The purpose here is to provide a validation case for turbulence models. Unlike verification, which seeks to establish that a model has been implemented correctly, validation compares CFD results against data in an effort to establish a model's ability to reproduce physics. A large sequence of nested grids of the same family are provided here if desired. Data are also provided for comparison. For this particular flat plate case, the data are from theory.

For the grids given below, running at a Reynolds number per unit length of Re = 15 million is sufficient to achieve desired Re_theta levels, and to allow the turbulence models to fully activate far enough upstream. The following plot shows the layout of the simple flat plate grids, along with typical boundary conditions for supersonic flow. (Note that particular variations of the BCs at the inflow, top wall, and outflow may also work and yield similar results for this problem.)

Note: at high Mach numbers (e.g., M > 2), CFD transition to fully turbulent wall-bounded flow can be delayed compared with flow at lower M. Also, the delayed transition location can vary significantly with the freestream levels set. See, for example, Journal of Spacecraft and Rockets, Vol. 47, No. 1, 2010, pp. 11-20, https://doi.org/10.2514/1.45350 and AIAA Journal, Vol. 47, No. 4, 2009, pp. 982-993, https://doi.org/10.2514/1.39947 (which is based on AIAA Paper 2008-4403). For this test case, results are only plotted for regions of the flow that were fully turbulent.
supersonic flat plate grid layout & BCs

GRIDS (same as those used for Flat Plate Verification case)

The following supersonic flat plate cases are under consideration:

M_freestream=2, T_w/T_freestream=1.712 (T_w/T_aw approx =1.0)
M_freestream=5, T_w/T_freestream=1.090 (T_w/T_aw approx =0.2)
M_freestream=5, T_w/T_freestream=2.725 (T_w/T_aw approx =0.5)
M_freestream=5, T_w/T_freestream=5.450 (T_w/T_aw approx =1.0)

Two quantities of interest are desired for comparison:

Wall skin friction coefficient vs. Re_theta (for 4000 < Re_theta < 13,000)
u+ vs. y+ (at Re_theta=10,000)

(It is worth noting that the second case - M=5, T_w/T_aw approx 0.2 - tends to exhibit greater grid sensitivity in its CFD results than the other cases for wall skin friction coefficient.)

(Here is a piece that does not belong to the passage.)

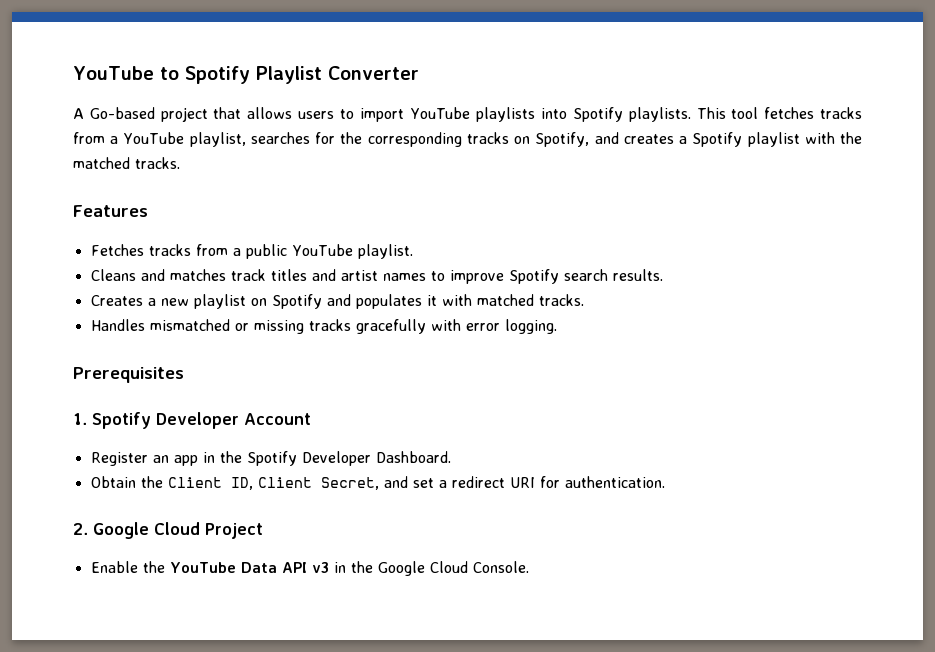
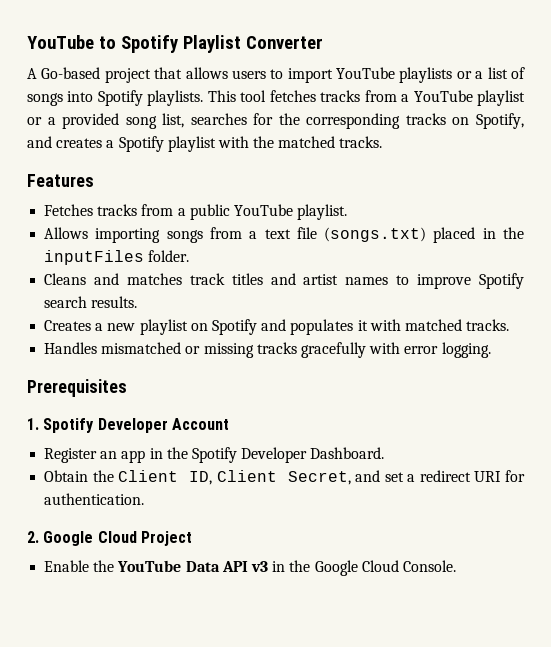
- A Go-based project that allows users to import YouTube playlists into Spotify playlists.
+ A Go-based project that allows users to import YouTube playlists or a list of songs into Spotify playlists.
- This tool fetches tracks from a YouTube playlist, searches for the corresponding tracks on Spotify, and creates a Spotify playlist with the matched tracks.
+ This tool fetches tracks from a YouTube playlist or a provided song list, searches for the corresponding tracks on Spotify, and creates a Spotify playlist with the matched tracks.
+ Allows importing songs from a text file (songs.txt) placed in the inputFiles folder.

Definitions are given here for the relevant quantities, including Re_theta, Cf, u+, and y+

$Re_{\theta} = \frac{\rho_{\infty} U_{\infty} \theta}{\mu_{\infty}}$

$\theta = \int_0^{\infty} \frac{\rho}{\rho_{\infty}} \frac{u}{U_{\infty}} \left( 1 - \frac{u}{U_{\infty}} \right) dy$

$c_f = \frac{\tau_w}{\frac{1}{2} \rho_{\infty} U_{\infty}^2}$

$\tau_w = \mu_w \left( \frac{\partial u}{\partial y} \right)_w$

$u^+ = \frac{u}{v^*} = \frac{u}{\sqrt{\tau_w / \rho_w}}$

$y^+ = \frac{y v^*}{\nu_w} = \frac{y \sqrt{\tau_w / \rho_w}}{\nu_w}$

It should be noted that computing Re_theta typically involves an additional post-processing step for many CFD codes (numerically integrating to obtain theta). Although this step is relatively straightforward for the flat plate, nonetheless some numerical errors are unavoidably introduced which may vary depending on the postprocessing program employed. When viewing comparisons, this additonal potential source of error should be taken into consideration.

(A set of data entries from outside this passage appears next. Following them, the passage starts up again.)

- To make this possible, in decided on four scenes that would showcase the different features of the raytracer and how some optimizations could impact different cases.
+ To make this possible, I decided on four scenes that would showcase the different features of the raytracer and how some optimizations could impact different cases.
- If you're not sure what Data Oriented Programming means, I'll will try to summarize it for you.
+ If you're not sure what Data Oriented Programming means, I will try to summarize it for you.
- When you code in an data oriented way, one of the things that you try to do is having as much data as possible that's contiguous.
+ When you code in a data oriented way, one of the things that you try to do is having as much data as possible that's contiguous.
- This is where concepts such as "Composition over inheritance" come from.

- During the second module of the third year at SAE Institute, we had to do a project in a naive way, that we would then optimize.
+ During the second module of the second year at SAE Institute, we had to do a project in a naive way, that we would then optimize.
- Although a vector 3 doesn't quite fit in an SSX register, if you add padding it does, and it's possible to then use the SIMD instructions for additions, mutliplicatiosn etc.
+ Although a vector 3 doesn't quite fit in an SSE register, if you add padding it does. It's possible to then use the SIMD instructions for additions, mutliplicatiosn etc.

The so-called van Driest transformations (see, e.g., White, F. M., "Viscous Fluid Flow," McGraw-Hill, 1974, New York, pp. 632 ff) are used to obtain theoretical correlations for the compressible wall skin friction coefficient and wall variables.

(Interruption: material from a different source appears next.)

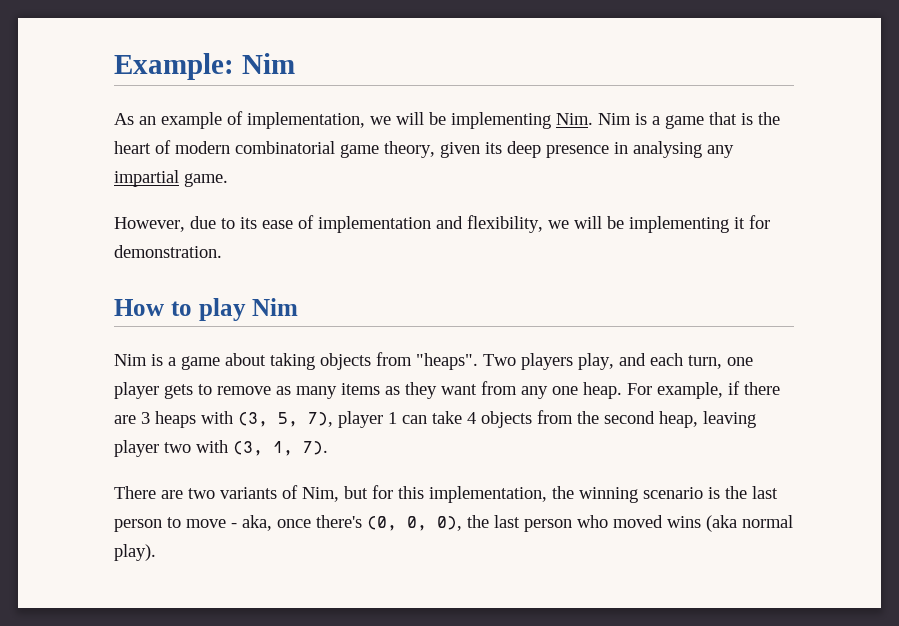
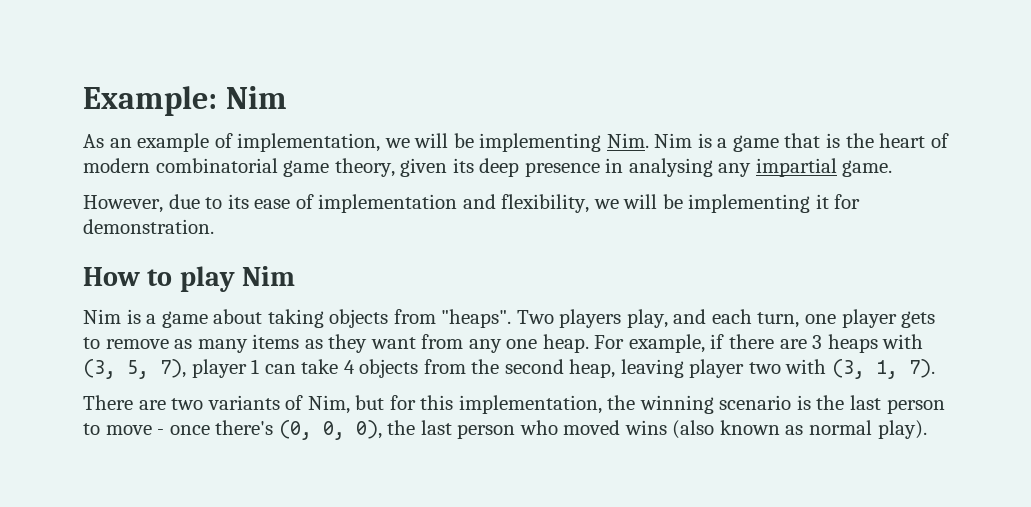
- There are two variants of Nim, but for this implementation, the winning scenario is the last person to move - aka, once there's (0, 0, 0), the last person who moved wins (aka normal play).
+ There are two variants of Nim, but for this implementation, the winning scenario is the last person to move - once there's (0, 0, 0), the last person who moved wins (also known as normal play).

For incompressible wall skin friction, the Karman-Schoenherr (K-S) relation (Schoenherr, K. E., Trans. SNAME. 40:279-313, 1932) is:

$c_{f,incomp}(Re_{\theta}) = \left( 17.08 \left({\rm log}_{10}Re_{\theta} \right)^2 + 25.11 \left( {\rm log}_{10}Re_{\theta} \right) + 6.012 \right)^{-1}$

The van Driest II transformation can be used to transform the incompressible levels to levels valid for supersonic flows with various wall temperatures. Details are as follows:

The approximate adiabatic wall temperature is:

$T_{aw}=T_{\infty}\left(1+r\frac{\gamma-1}{2}M^2 \right)$

where r=0.89 is the recovery factor (an empirical factor introduced because in practice energy recovery is not perfect). The compressible skin friction is related to the incompressible value in van Driest II via:

$C_f = \frac{1}{F_c} {c_{f,incomp}} \left(Re_{\theta}^{'}\right)$

where:

${Re}_{\theta}^{'}=Re_{\theta}F_{Re\theta}$

$F_{Re\theta}=\frac{\mu_\infty}{\mu_w}$

Using Sutherland's law, this becomes:

$F_{Re\theta}={\left(\frac{T_\infty}{T_w}}\right)^{3/2}\frac{T_w+110.4}{T_\infty+110.4}$

where temperatures are in degrees K. Other correlation parameters are:

$F_c=\frac{T_{aw}/T_\infty-1}{\left(sin^{-1}A+sin^{-1}B)\right^2}$

$A=\frac{2a^{2}-b}{\left(b^{2}+4a^{2})\right^{1/2}$

$B=\frac{b}{\left(b^{2}+4a^{2})\right^{1/2}$

$a=\left(r\frac{\gamma-1}{2}M^{2}\frac{T_\infty}{T_w}\right)^{1/2}=\left[\left(\frac{T_{aw}}{T_\infty}-1\right)\frac{T_\infty}{T_w}\right]^{1/2}$

$b=\frac{T_{aw}}{T_w}-1$

For u+ vs. y+, the incompressible law-of-the-wall based on Coles' mean velocity profile (Coles, D., J. Fluid Mech. 1(2):191-226, 1956, https://doi.org/10.1017/S0022112056000135 Coles, D., RAND Corp Rept. R-403-PR, 1962, https://www.rand.org/pubs/reports/R403.html), is:

$u^+_{incomp} = \frac{1}{\kappa} {\rm ln} \left( y^+ \right) + C + \frac{2 \Pi}{\kappa} \left[ {\rm sin} \left( \frac{\pi y}{2 \delta} \right) \right]^2$

along with a van Driest type damping near the wall. A program provided by P. G. Huang was used to compute these mean incompressible profiles. See Bardina et al, NASA TM 110446, April 1997, https://ntrs.nasa.gov/citations/19970017828 for more details.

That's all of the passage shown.